Après le communiqué émis par la présidence algérienne concernant l’ouverture de l’espace aérien, Air France a revu son programme de vols vers l’Algérie, après avoir annoncé un plan de reprise à partir du début juin.

« La décision d’ouvrir ou de fermer l’espace aérien aux vols est une décision souveraine n’émanent que des hautes autorités du pays ». La présidence algérienne semble ne pas avoir aimé l’attitude d’Air France.
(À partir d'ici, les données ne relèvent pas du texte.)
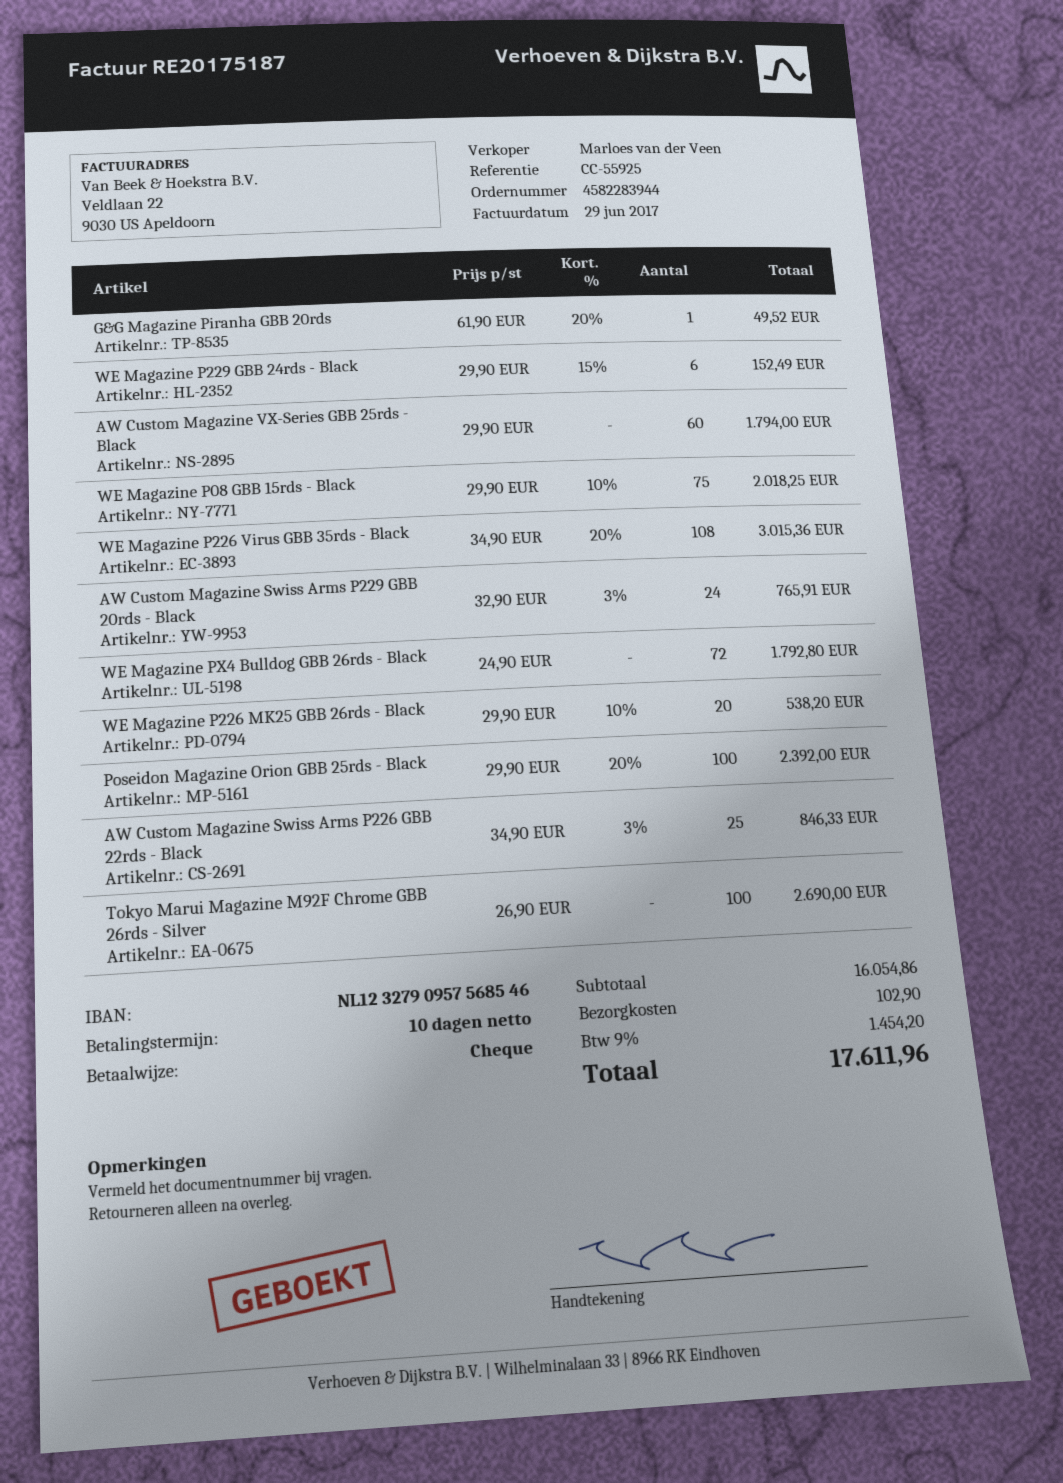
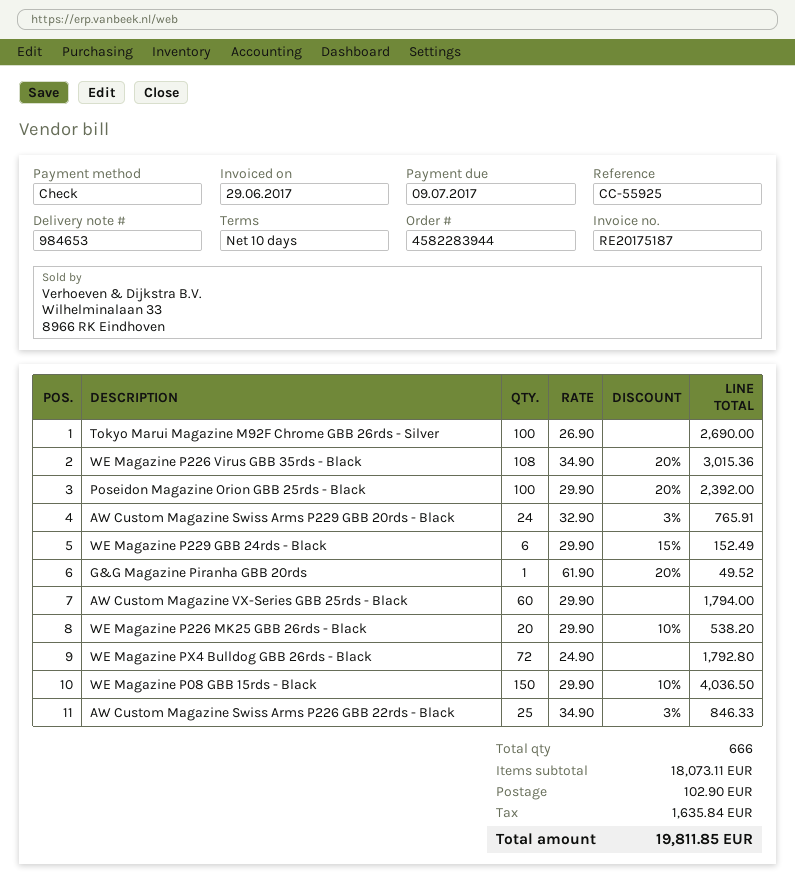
WE Magazine P08 GBB 15rds - Black: 75 x 29.90 - 10% = 2018.25 -> 150 x 29.90 - 10% = 4036.50
subtotal: 16054.86 -> 18073.11
tax: 1454.20 -> 1635.84
total: 17611.96 -> 19811.85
La compagnie aérienne française a en effet décidé unilatéralement de lancer les réservations pour des voyages en Afrique. Parmi les destinations proposées par Air France : l’Algérie. Mais, ce lundi, alors que la compagnie a détaillé un peu plus ses plans de vol, surprise, Alger ne fait plus partie des destinations pour le mois de juin.

Un communiqué de la compagnie a indiqué mardi soir que quatre pays africains ne sont actuellement pas concernés dans le programme de vols commerciaux pour juin, à savoir: l’Algérie, le Sénégal, le Maroc et la Tunisie, jusqu’à ce que les autorités publiques de ces pays annoncent l’ouverture d’un espace aérien pour l’atterrissage d’avions commerciaux sur leurs territoires, et l’obtention des autorisations gouvernementales requises.

A noter que, Air France compte desservir en Europe 41 villes, y compris les grandes capitales, telles que Berlin, Rome et Londres, alors qu’en Afrique, la compagnie va desservir seulement sept villes dont Abidjan (cargo uniquement), Bamako (cargo uniquement), Cotonou, Douala, Yaoundé, ainsi que Conakry et Nouakchott, uniquement commercialisées vers Paris CDG, cependant le calendrier pourrait être mis à jour en cas d’ouverture de l’espace aérien de certains pays, à savoir l’Algérie, le Maroc, la Tunisie et le Sénégal, lit-on dans le communiqué.

Pour rappel, la Présidence de la République a affirmé, lundi dernier, que les informations circulant ces derniers temps sur la reprise en juin des vols commerciaux algériens étaient des « rumeurs », soulignant que l’ouverture ou la fermeture de l’espace aérien relevait d’une « décision souveraine » du ressort exclusif des hautes autorités du pays.